Rural Hospitals at Risk of Closing
When you think of a community, often times we think of a town or a part of a city as being a community. So, when the hospital closes there is always another one nearby. Think a little larger and expand this to a county or a region. The travel become longer and more time consuming to the next hospital for care and urgent care to sustain a life. This is the issue within a rural environment where people live a normal life like you are in a city.
Two hundred hospitals closing withing the scheme of things is not a lot over 20 years. However, what logistics are left to care for the remaining people?
There is a cost issue or maybe it is a spending issue to obtain healthcare. When I see Trump’s son walk out to the media and claim we have a spending issue, it is the BS statement to make.
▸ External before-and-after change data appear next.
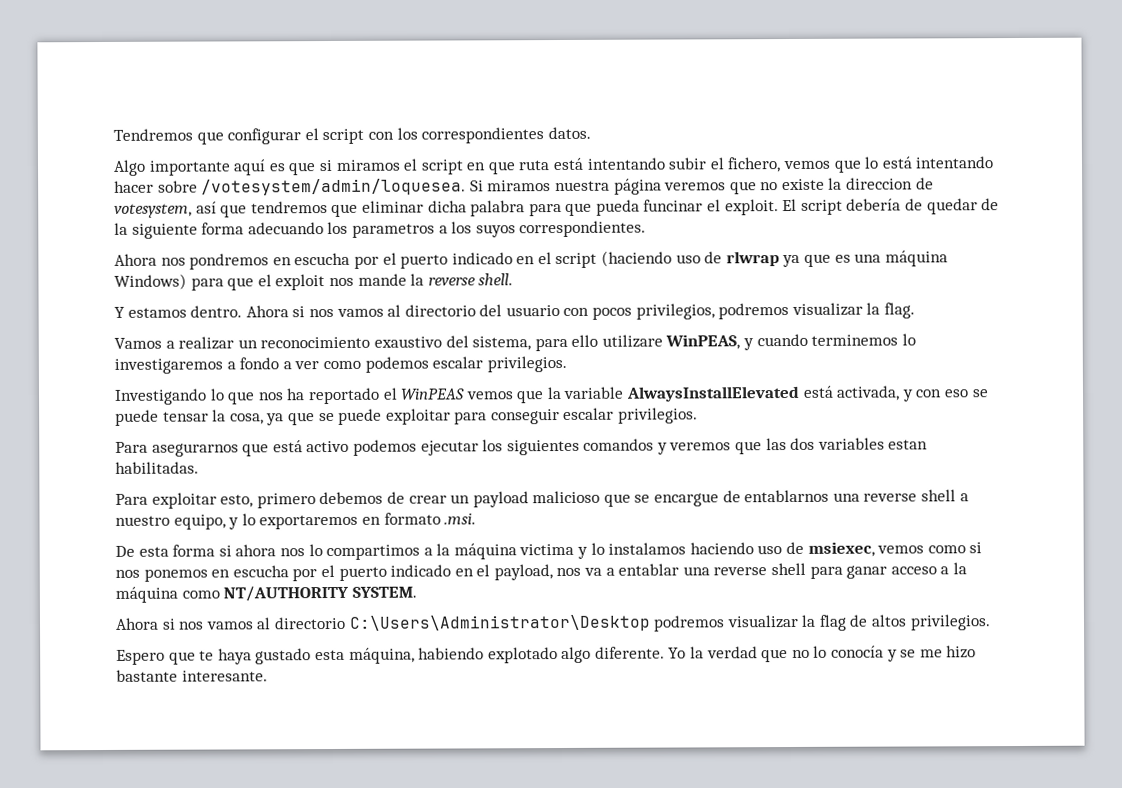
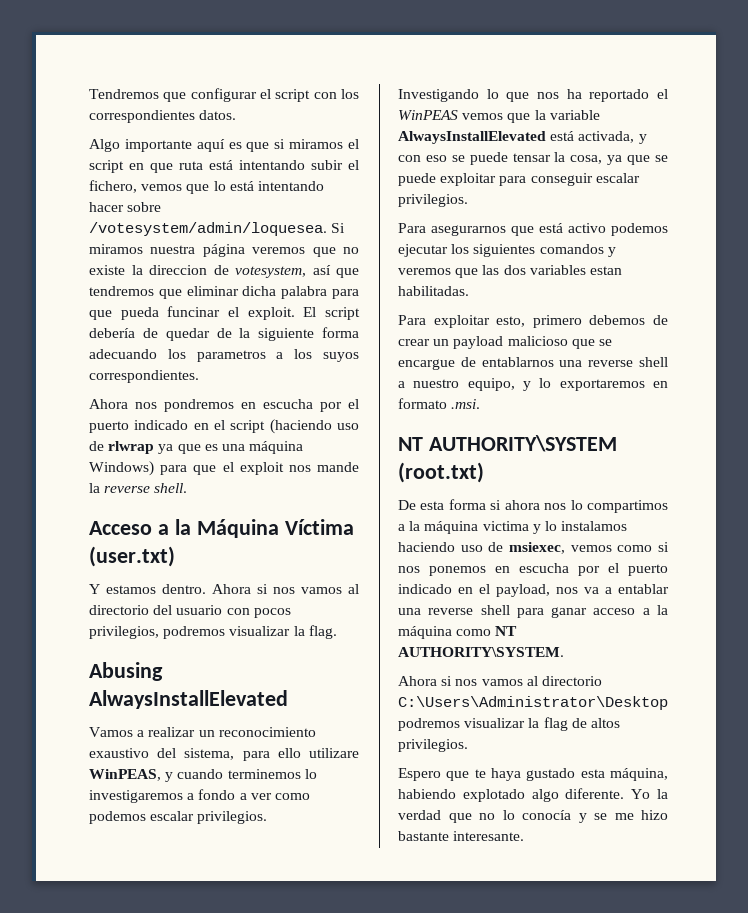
+ Acceso a la Máquina Víctima (user.txt)
+ Abusing AlwaysInstallElevated
+ NT AUTHORITY\SYSTEM (root.txt)
- De esta forma si ahora nos lo compartimos a la máquina victima y lo instalamos haciendo uso de msiexec, vemos como si nos ponemos en escucha por el puerto indicado en el payload, nos va a entablar una reverse shell para ganar acceso a la máquina como NT/AUTHORITY SYSTEM.
+ De esta forma si ahora nos lo compartimos a la máquina victima y lo instalamos haciendo uso de msiexec, vemos como si nos ponemos en escucha por el puerto indicado en el payload, nos va a entablar una reverse shell para ganar acceso a la máquina como NT AUTHORITY\SYSTEM.

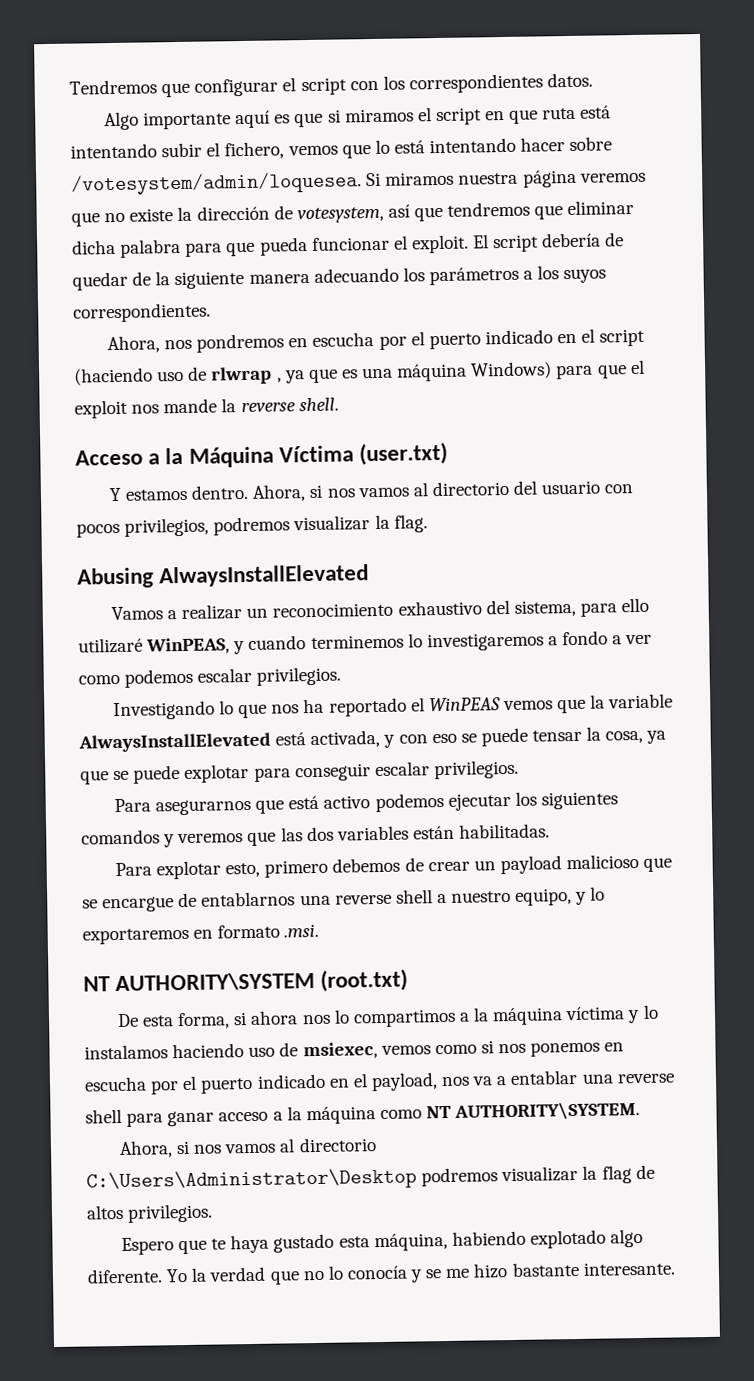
- Si miramos nuestra página veremos que no existe la direccion de votesystem, así que tendremos que eliminar dicha palabra para que pueda funcinar el exploit.
+ Si miramos nuestra página veremos que no existe la dirección de votesystem, así que tendremos que eliminar dicha palabra para que pueda funcionar el exploit.
- El script debería de quedar de la siguiente forma adecuando los parametros a los suyos correspondientes.
+ El script debería de quedar de la siguiente manera adecuando los parámetros a los suyos correspondientes.
- Ahora nos pondremos en escucha por el puerto indicado en el script (haciendo uso de rlwrap ya que es una máquina Windows) para que el exploit nos mande la reverse shell.
+ Ahora, nos pondremos en escucha por el puerto indicado en el script (haciendo uso de rlwrap , ya que es una máquina Windows) para que el exploit nos mande la reverse shell.
- Ahora si nos vamos al directorio del usuario con pocos privilegios, podremos visualizar la flag.
+ Ahora, si nos vamos al directorio del usuario con pocos privilegios, podremos visualizar la flag.
- Vamos a realizar un reconocimiento exaustivo del sistema, para ello utilizare WinPEAS, y cuando terminemos lo investigaremos a fondo a ver como podemos escalar privilegios.
+ Vamos a realizar un reconocimiento exhaustivo del sistema, para ello utilizaré WinPEAS, y cuando terminemos lo investigaremos a fondo a ver como podemos escalar privilegios.
- Investigando lo que nos ha reportado el WinPEAS vemos que la variable AlwaysInstallElevated está activada, y con eso se puede tensar la cosa, ya que se puede exploitar para conseguir escalar privilegios.
+ Investigando lo que nos ha reportado el WinPEAS vemos que la variable AlwaysInstallElevated está activada, y con eso se puede tensar la cosa, ya que se puede explotar para conseguir escalar privilegios.
- Para asegurarnos que está activo podemos ejecutar los siguientes comandos y veremos que las dos variables estan habilitadas.
+ Para asegurarnos que está activo podemos ejecutar los siguientes comandos y veremos que las dos variables están habilitadas.
- Para exploitar esto, primero debemos de crear un payload malicioso que se encargue de entablarnos una reverse shell a nuestro equipo, y lo exportaremos en formato .msi.
+ Para explotar esto, primero debemos de crear un payload malicioso que se encargue de entablarnos una reverse shell a nuestro equipo, y lo exportaremos en formato .msi.
- De esta forma si ahora nos lo compartimos a la máquina victima y lo instalamos haciendo uso de msiexec, vemos como si nos ponemos en escucha por el puerto indicado en el payload, nos va a entablar una reverse shell para ganar acceso a la máquina como NT AUTHORITY\SYSTEM.
+ De esta forma, si ahora nos lo compartimos a la máquina víctima y lo instalamos haciendo uso de msiexec, vemos como si nos ponemos en escucha por el puerto indicado en el payload, nos va a entablar una reverse shell para ganar acceso a la máquina como NT AUTHORITY\SYSTEM.
- Ahora si nos vamos al directorio C:\Users\Administrator\Desktop podremos visualizar la flag de altos privilegios.
+ Ahora, si nos vamos al directorio C:\Users\Administrator\Desktop podremos visualizar la flag de altos privilegios.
Daddy’s 2017 tax did NOT promote overall economic activity to result in more tax revenue from what remained of taxes. So scrap the plan and put the taxes back in place which will fall more so on the upper income brackets and also less so on the lower brackets. Elon should be jumping up and down like the 5-year old who would do similar when promised ice cream.
In this case, cost has outstripped revenue regardless of where it comes from today. Many people can not afford commercial insurance. The complaint is about Medicaid and nonrevenue producing healthcare to cover costs. There are factors in here needing to be explored such as Overhead costs in providing healthcare. Think about that Overhead for a while. Moving on . . .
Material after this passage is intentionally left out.